O lançamento do livro celebra um casamento perfeito com os filmes as séries de TV, outras linguagens que a autora utilizou para seus relatos autobiográficos. A narrativa é fluida, ágil e traz várias situações encenadas em Girls e Tiny Furniture – cujos processos de criação (ou falta dele) são, inclusive narrados no livro. Os cinco capítulos do texto equilibram bem humor e drama e dialogam com as outras criações de Dunham, além de serem repletos de elementos comuns aos leitores, fundamentais em um livro que tinha a obrigação de dar certo. As bandeiras levantadas – entre elas – o feminismo, são abordadas sem exageros nem muito comprometimento, como se “para não afugentar os discordantes radicais”.
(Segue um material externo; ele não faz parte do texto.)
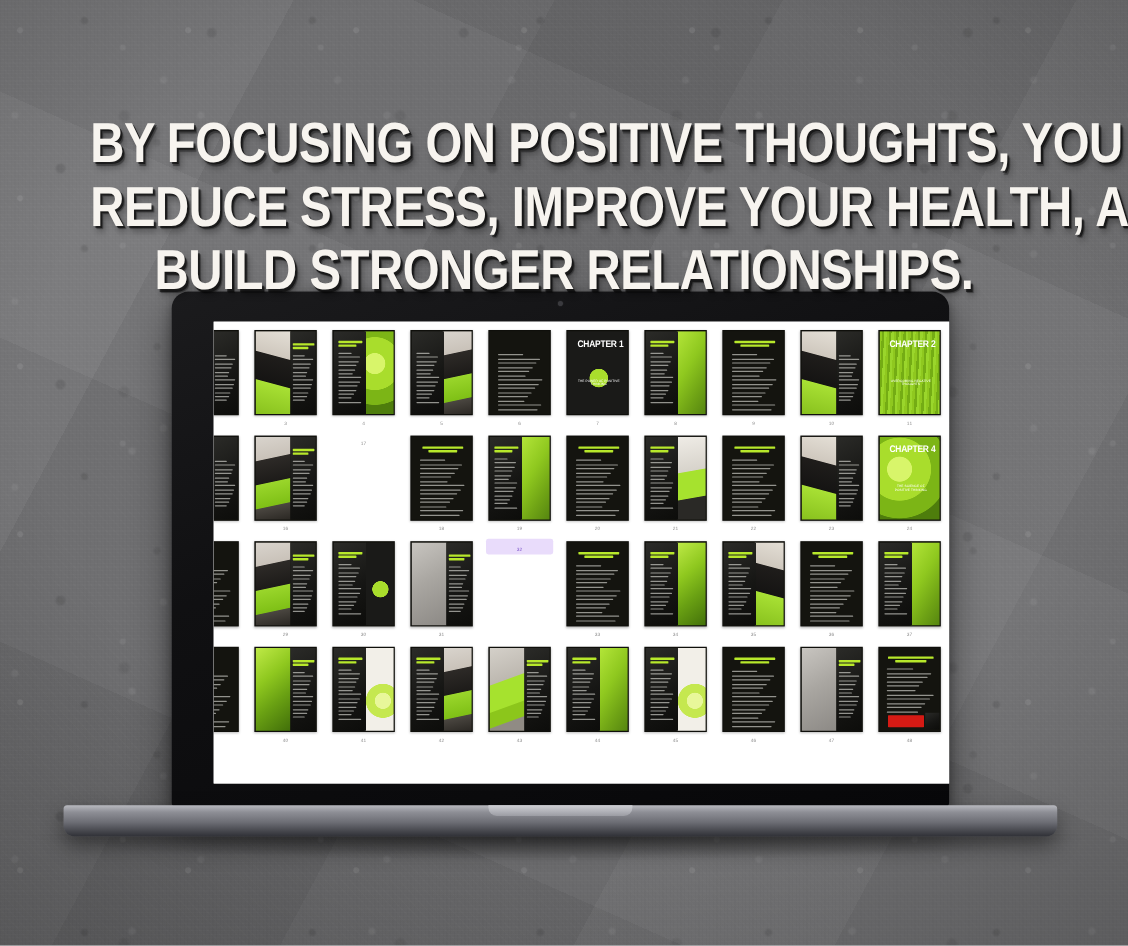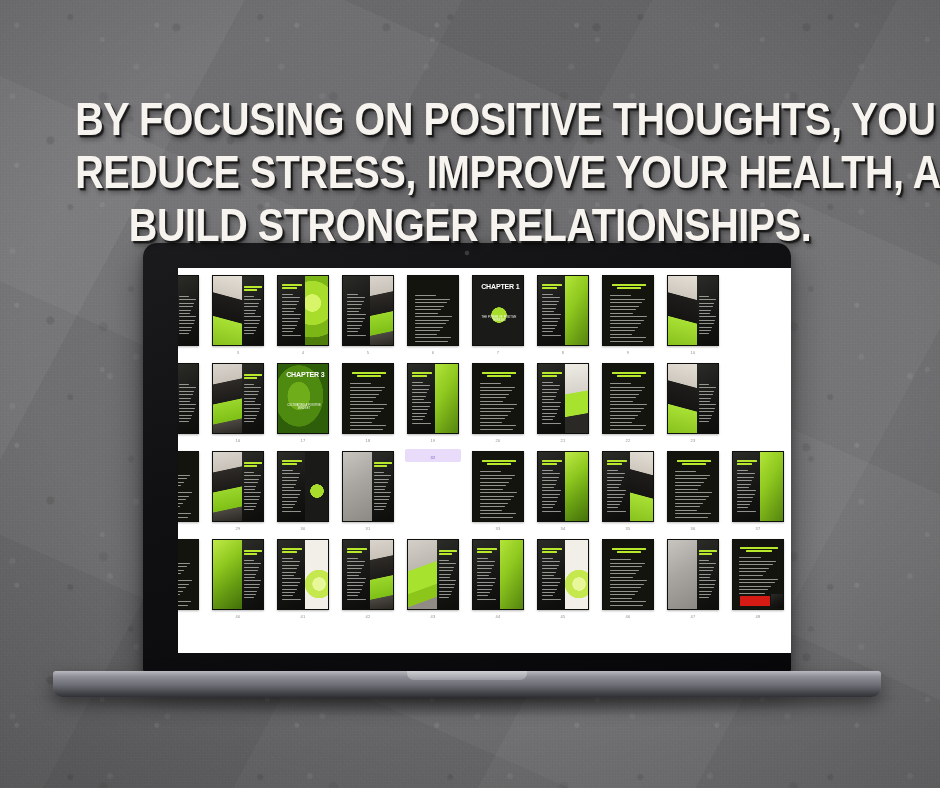--- a/index.html
+++ b/index.html
@@ -426,6 +426,14 @@
               </div>
               <div class="pnum">10</div>
             </div>
+            <div class="thumb-cell">
+              <div class="page">
+                <div class="ph img-grass" style="left: 0px; top: 0px; width: 52px; height: 71px;"></div>
+                <div class="bigtitle" style="left: 6px; top: 7px; width: 46px; text-align: right; font-size: 8px;">CHAPTER 2</div>
+                <div class="subtitle" style="left: 8px; top: 40px; width: 36px; text-align: center; white-space: normal; color: rgb(255, 255, 255);">OVERCOMING NEGATIVE THOUGHTS</div>
+              </div>
+              <div class="pnum">11</div>
+            </div>
           </div>
           <div class="grid-row">
             <div class="thumb-cell">

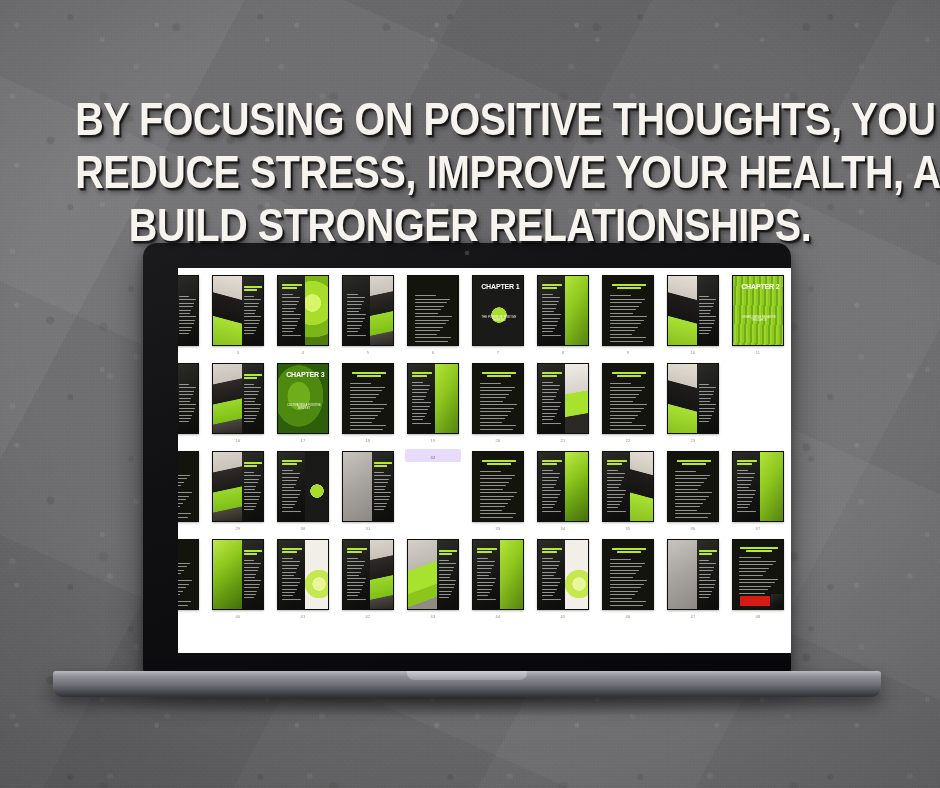--- a/index.html
+++ b/index.html
@@ -475,11 +475,6 @@
               <div class="pnum">16</div>
             </div>
             <div class="thumb-cell">
-              <div class="page">
-                <div class="ph img-leaf" style="left: 0px; top: 0px; width: 52px; height: 71px;"></div>
-                <div class="bigtitle" style="left: 6px; top: 7px; width: 46px; text-align: right; font-size: 8px;">CHAPTER 3</div>
-                <div class="subtitle" style="left: 8px; top: 40px; width: 36px; text-align: center; white-space: normal; color: rgb(255, 255, 255);">CULTIVATING A POSITIVE MINDSET</div>
-              </div>
               <div class="pnum">17</div>
             </div>
             <div class="thumb-cell">

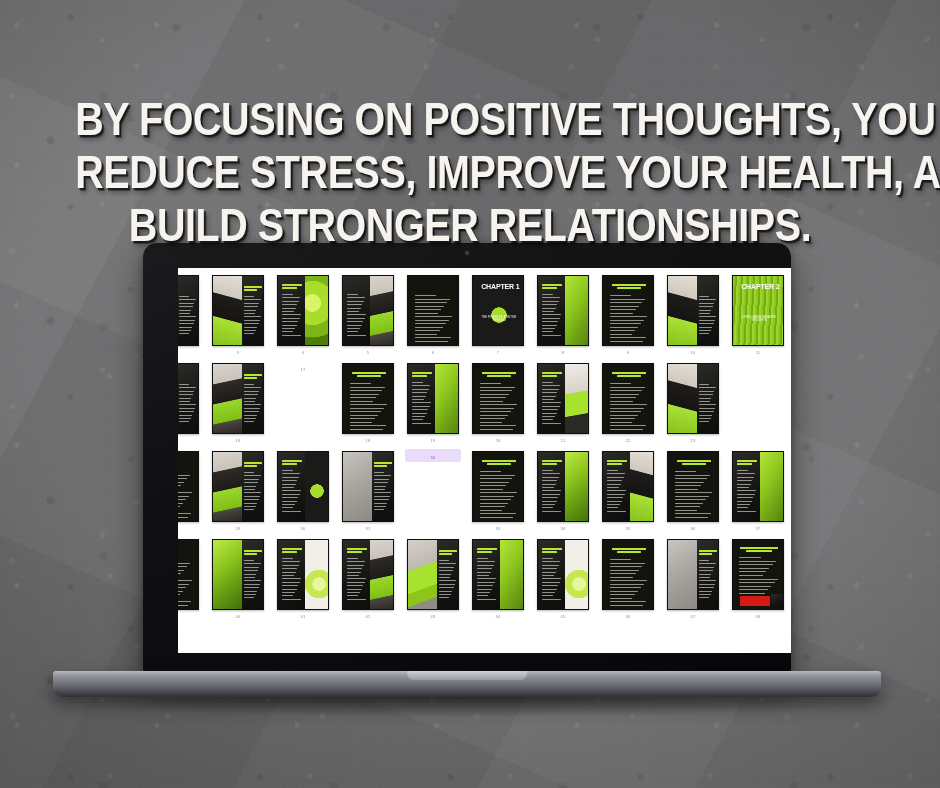--- a/index.html
+++ b/index.html
@@ -603,6 +603,14 @@
               </div>
               <div class="pnum">23</div>
             </div>
+            <div class="thumb-cell">
+              <div class="page">
+                <div class="ph img-lime" style="left: 0px; top: 0px; width: 52px; height: 71px;"></div>
+                <div class="bigtitle" style="left: 6px; top: 7px; width: 46px; text-align: right; font-size: 8px;">CHAPTER 4</div>
+                <div class="subtitle" style="left: 8px; top: 40px; width: 36px; text-align: center; white-space: normal; color: rgb(255, 255, 255);">THE SCIENCE OF POSITIVE THINKING</div>
+              </div>
+              <div class="pnum">24</div>
+            </div>
           </div>
           <div class="grid-row">
             <div class="thumb-cell">

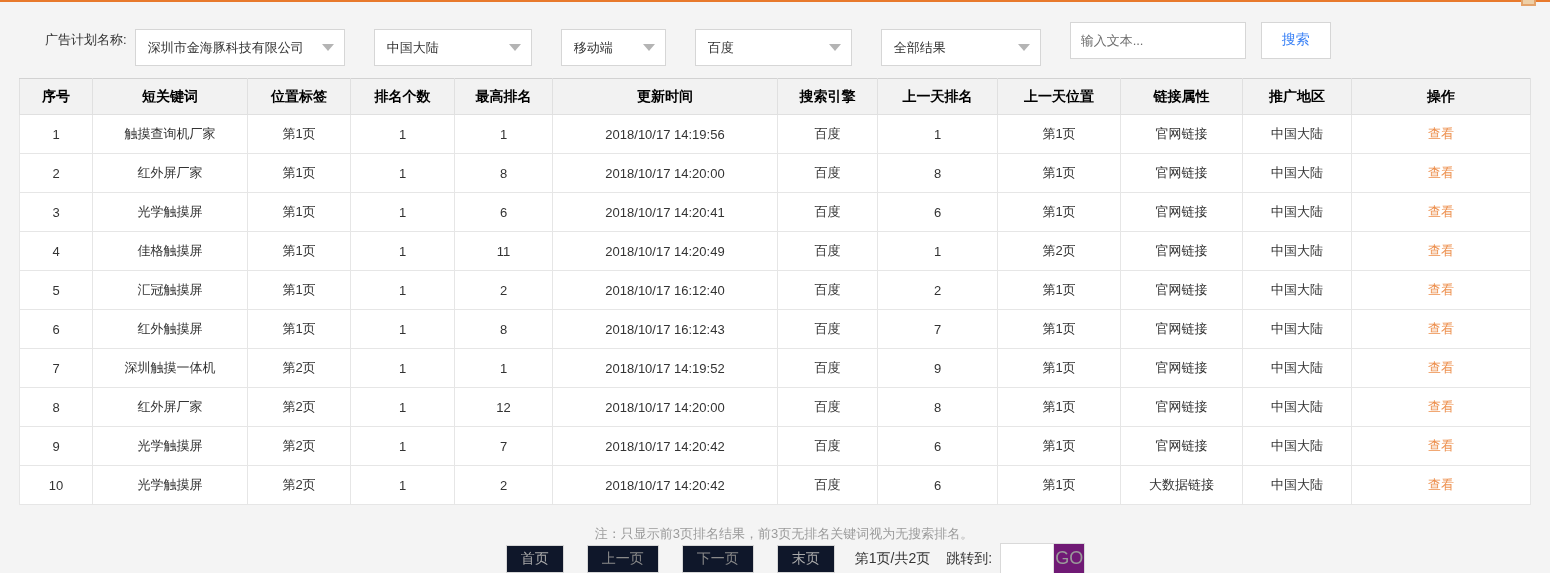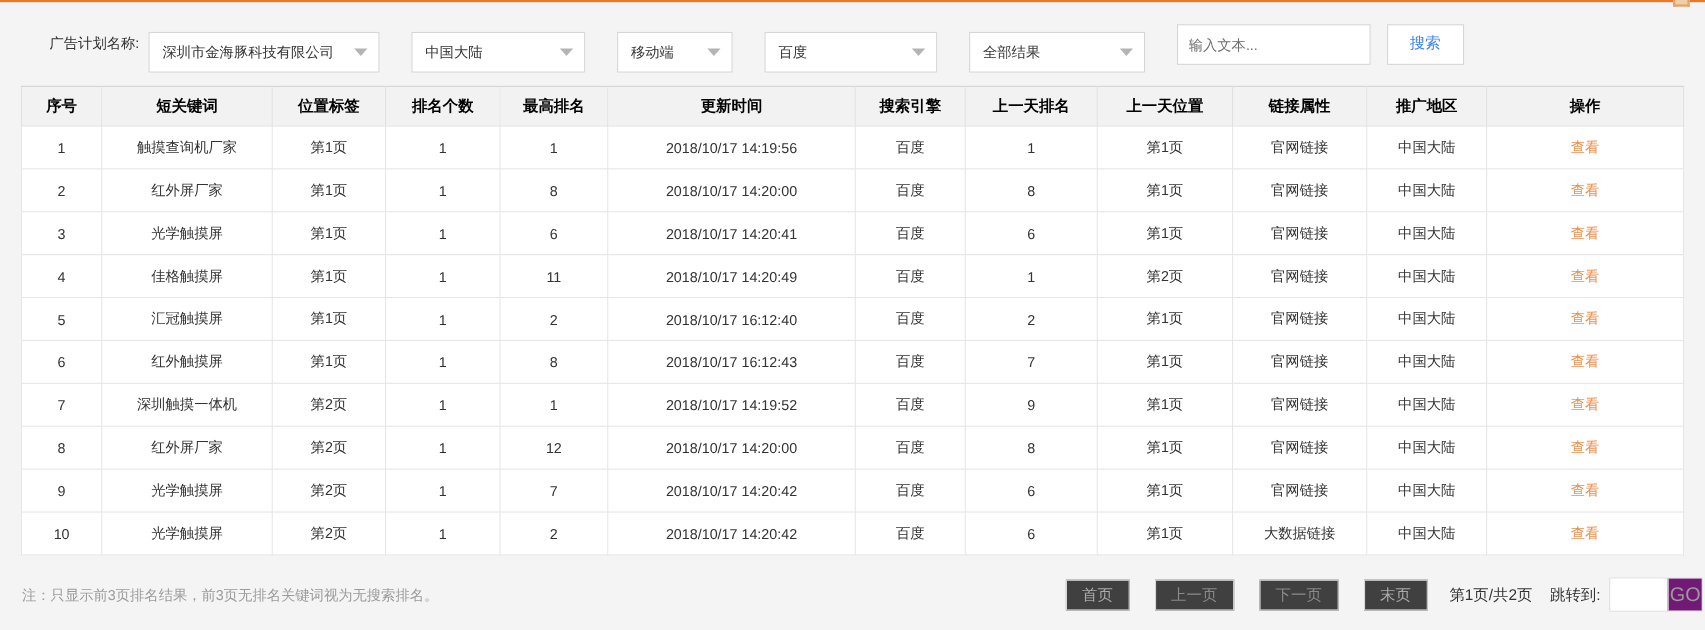--- a/index.html
+++ b/index.html
@@ -70,6 +70,7 @@
   .footer {
     display: flex; align-items: center; justify-content: space-between;
     padding: 20px 2px 0 20px;
+    flex-direction: column;
   }
   .note { font-size: 13px; color: #9b9b9b; white-space: nowrap; }
   .pager { display: flex; align-items: center; }

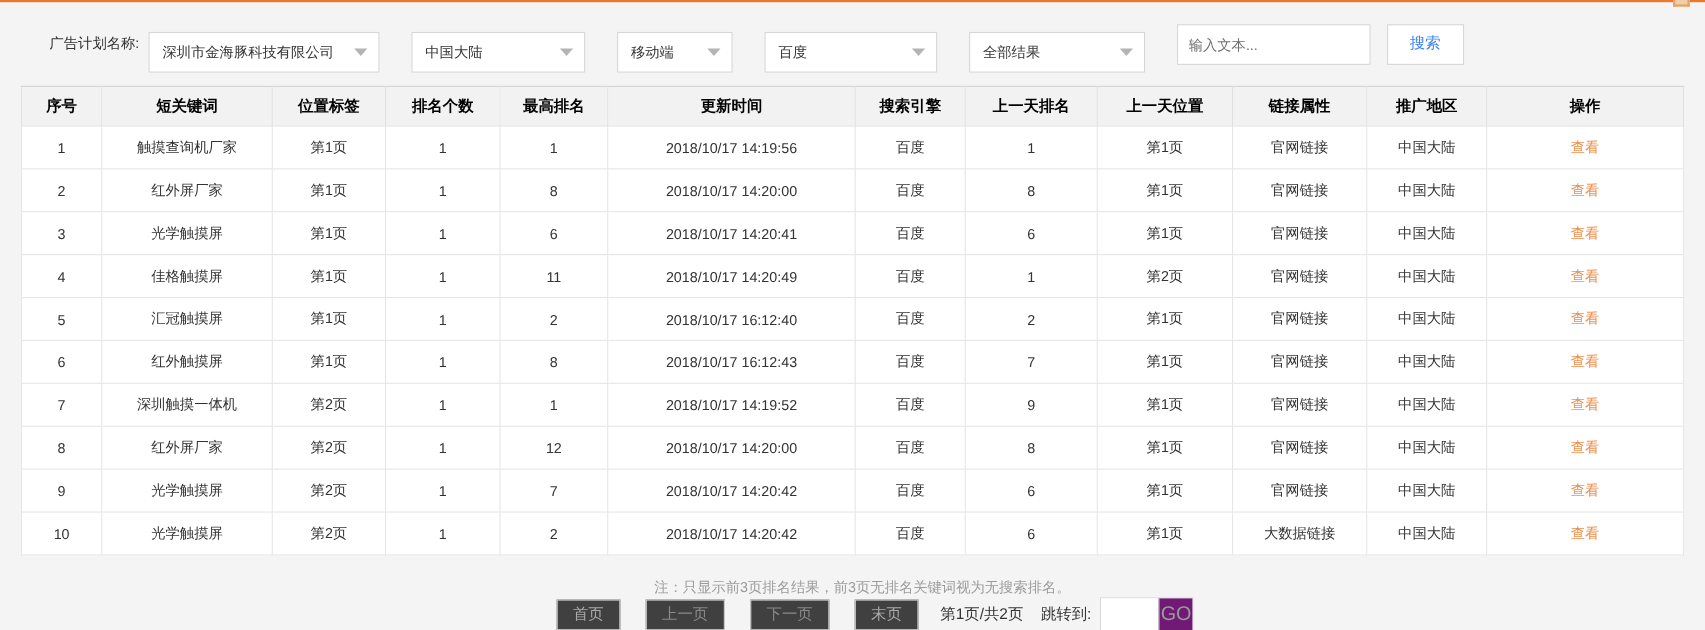--- a/index.html
+++ b/index.html
@@ -75,7 +75,7 @@
   .note { font-size: 13px; color: #9b9b9b; white-space: nowrap; }
   .pager { display: flex; align-items: center; }
   .pg-btn {
-    height: 28px; background: #404040; border: 1px solid #d6d6d6;
+    height: 28px; background: #0f172a; border: 1px solid #d6d6d6;
     font-size: 14px; padding: 0 14px; margin-left: 23px; cursor: pointer;
     font-family: inherit; white-space: nowrap;
   }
O livro não é, entretanto, este apanhado de itens questionáveis. A grande maioria das discussões é pertinente – talvez diminuídas pelo viés adotado – mas isso não anula a importância delas para o público leitor. Entretanto, a melhor parte são os raros “lampejos de sensibilidade espontânea” de Dunham, como quando fala sobre o atual companheiro, Jack Antonoff. Entretanto, eles não são regra.
É como se a autora não se aprofundasse em nada e se posicionasse pouco, a fim de não prejudicar o projeto de um livro abrangente ao maior público possível. Uma publicação sem nacionalidade, sem religião, com faixa etária, com enredo fixo, data e pano de fundo conhecido e esperado, de tal forma, que até o hibridismo narrativo proposto – como as “famosas” 10 páginas de dieta inseridas no meio do texto, não acrescentam, de fato, nada substancial à narrativa.
A resenha do The Guardian sobre o livro afirmou que ela tem um talento brilhante e que escreverá livros melhores. Segundo a crítica Hadley Freeman, talvez ela precisasse de um editor para dar alguns conselhos sobre a narrativa e é uma vergonha que seus editores norte-americanos tenham corrido alucinadamente para lucrar às custas da “indústria Lena Dunham”. O que Freeman não levanta é a possibilidade dos editores da Random House serem impressionantemente competentes, afinal, foram capazes de criar detalhadamente o projeto de um livro, cuja execução tem sido extremamente bem-sucedida. E, sim, no universo editorial, é a capacidade de comunicação do livro com o público que mede o sucesso dele. Isso a autora faz muito bem. Em meio a tal projeto, resta saber, quem, de fato, Lena Dunham é.